How Many Folk Here Use Primes?

Started Mar 24, 2015 | Discussions thread
buybuybuy Senior Member • Posts: 5,388
Re: I do, sometimes

Joesiv wrote:

Full Frame wrote:

Joesiv wrote:

Full Frame wrote:


As most people feel, using a zoom can tend to make you lazy balancing composition and perspective distortion.

honestly don't mean to offend you but; as a photographer you are a master of your trade but as person we are defined by our words. As such I don't understand why people have to elevate themselves by equating using zooms to being lazy.

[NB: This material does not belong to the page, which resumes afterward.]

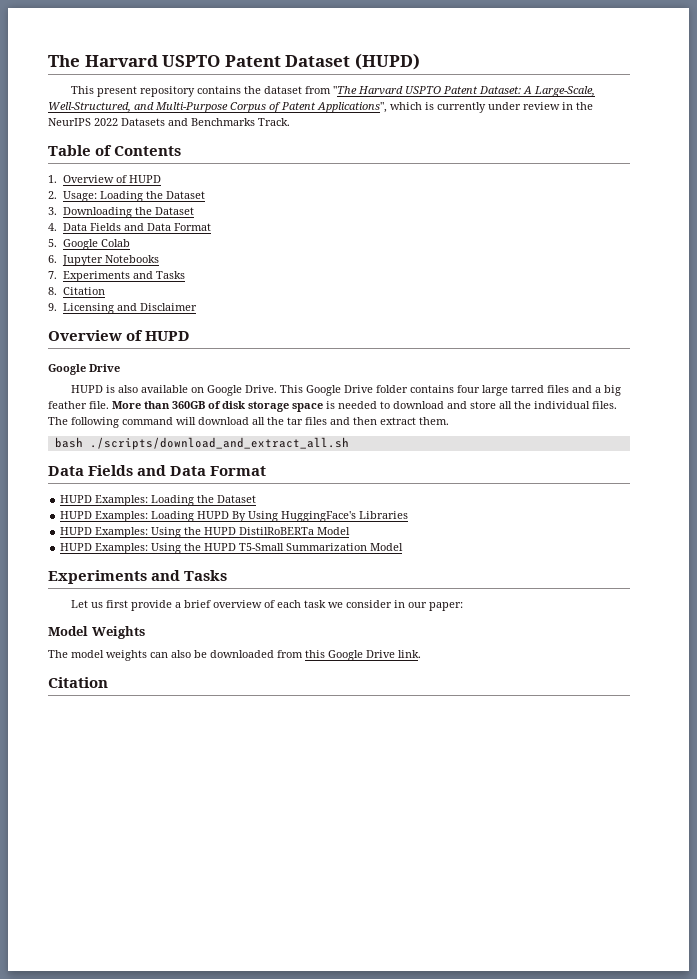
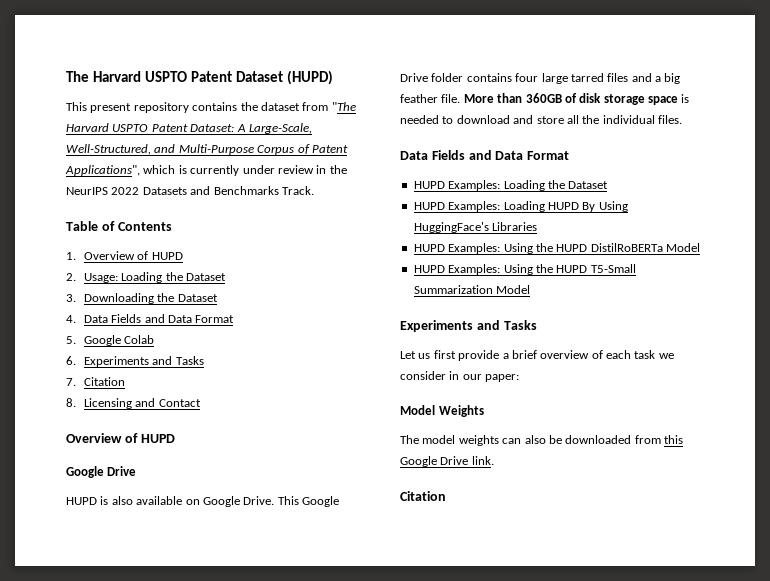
[62,255,160,266] [48,271,186,282] [48,287,57,295] Jupyter Notebooks // 7. Experiments and Tasks // 8. -> [83,356,204,367] [66,378,76,386] Experiments and Tasks // 7.
[48,303,57,311] 9. -> [66,398,76,407] 8.
[140,303,198,311] Disclaimer -> [158,399,201,407] Contact
[48,417,449,428] [54,437,349,450] The following command will download all the tar files and then extract them. // bash ./scripts/download_and_extract_all.sh -> (682, 119) none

I tink PHXAZCRAIG was pretty careful in how he worded it. It "can tend to make you lazy", and it's true, it doesn't mean people using zooms are lazy, it's just that if you're not using a zoom, you have to not be lazy to get the shot.

Sure in some circumstances, perhaps the one you were shooting, you weren't permitted to move around, so a zoom was handy (or you could have just used a different prime perhaps?), but in a lot of circumstances, if you don't have the option to zoom, you need to think differently to make the shot work.

Sure you could do the exact same photography with a zoom as you do a prime (minus the depth of field/exposure differences), but the limitation, can help lead a photographer down the path of movement.

But to get the depth of field/exposure differences with f1.4 quality lenses carry a hefty price tag. So given the choice would you rather use a Nikon 24-70 ao the nikon 50mm 1.4G lens

Indeed, the 1.4 lens' can get pricey (outside of the 50mm). Sometimes I rent the 24, it's lovely.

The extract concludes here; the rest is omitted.